What is the best way to spawn a remote process like this (PSExec? WMI? System.Diagnostics.Process perhaps?) After the processes is spawned how can i tell it to subscribe to it's host? What would the SO community reccommend for a basic event/message based framework for the communication process? Is WCF well suited to the task? would Remoting be easier? What are my options here?

+1  A: 

I don't think System.Diagnostics.Process allows launching a process on a remote system. So WMI or shelling to something like psexec may be your only options here.

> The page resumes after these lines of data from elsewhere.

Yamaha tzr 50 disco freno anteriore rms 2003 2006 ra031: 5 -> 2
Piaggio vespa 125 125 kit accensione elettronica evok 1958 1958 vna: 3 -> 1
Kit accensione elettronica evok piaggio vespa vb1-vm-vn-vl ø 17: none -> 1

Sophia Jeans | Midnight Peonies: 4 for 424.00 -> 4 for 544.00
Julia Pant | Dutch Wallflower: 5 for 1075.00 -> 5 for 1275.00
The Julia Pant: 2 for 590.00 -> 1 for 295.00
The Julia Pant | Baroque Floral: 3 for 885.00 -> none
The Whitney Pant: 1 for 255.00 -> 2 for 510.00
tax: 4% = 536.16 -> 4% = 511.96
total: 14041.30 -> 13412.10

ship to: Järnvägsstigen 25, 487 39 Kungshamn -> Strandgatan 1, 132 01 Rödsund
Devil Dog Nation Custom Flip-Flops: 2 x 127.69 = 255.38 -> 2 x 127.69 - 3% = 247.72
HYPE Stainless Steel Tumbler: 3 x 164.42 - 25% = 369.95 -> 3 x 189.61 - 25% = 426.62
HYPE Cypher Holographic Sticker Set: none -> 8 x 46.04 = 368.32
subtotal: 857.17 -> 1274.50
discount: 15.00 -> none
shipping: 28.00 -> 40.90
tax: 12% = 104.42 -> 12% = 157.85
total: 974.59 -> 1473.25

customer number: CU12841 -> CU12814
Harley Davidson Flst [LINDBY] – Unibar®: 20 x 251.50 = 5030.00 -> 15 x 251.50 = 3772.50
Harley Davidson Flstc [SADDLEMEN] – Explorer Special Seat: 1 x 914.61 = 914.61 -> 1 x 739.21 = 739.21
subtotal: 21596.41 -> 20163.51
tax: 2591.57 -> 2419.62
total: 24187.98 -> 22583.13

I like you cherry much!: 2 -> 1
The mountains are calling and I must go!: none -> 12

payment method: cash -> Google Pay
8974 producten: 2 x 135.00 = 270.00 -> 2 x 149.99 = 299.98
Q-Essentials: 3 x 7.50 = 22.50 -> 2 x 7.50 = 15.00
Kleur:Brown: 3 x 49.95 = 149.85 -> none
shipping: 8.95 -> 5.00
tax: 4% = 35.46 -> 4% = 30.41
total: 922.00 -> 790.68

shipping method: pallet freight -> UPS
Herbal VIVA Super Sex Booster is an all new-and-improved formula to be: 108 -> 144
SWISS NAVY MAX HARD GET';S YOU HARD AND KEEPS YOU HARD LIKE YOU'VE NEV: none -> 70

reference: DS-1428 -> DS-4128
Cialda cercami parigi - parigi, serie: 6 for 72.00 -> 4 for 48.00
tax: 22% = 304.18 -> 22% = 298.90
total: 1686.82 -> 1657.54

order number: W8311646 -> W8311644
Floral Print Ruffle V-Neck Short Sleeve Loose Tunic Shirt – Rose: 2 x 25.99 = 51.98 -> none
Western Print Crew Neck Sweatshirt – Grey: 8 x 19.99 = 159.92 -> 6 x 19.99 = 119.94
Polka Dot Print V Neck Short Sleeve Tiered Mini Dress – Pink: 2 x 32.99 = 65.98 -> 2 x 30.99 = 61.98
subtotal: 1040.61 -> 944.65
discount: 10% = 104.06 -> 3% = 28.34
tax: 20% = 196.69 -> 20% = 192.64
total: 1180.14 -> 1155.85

Regarding subscription/interaction options, yes, WCF is the way to go. Avoid Remoting: it offers no benefits for the general case, is no longer being enhanced, and is deprecated in favour of WCF for a variety of reasons (basically distributed objects become a pain in the neck due to versioning and state considerations; messaging is usually easier to set up, understand and maintain. Also remoting had no security if I remember rightly). For setting this up, when the parent process spawns the remote process, it could pass a URL as a command line argument. The parent hosts a WCF service on that URL. Now if the spawned process needs to communicate back to / subscribe to the parent process, it just connects to the URL it was given. If the parent needs to initiate communication, then make the WCF service duplex, or have the spawned process host its own WCF service, and tell the parent the URL via the parent's service.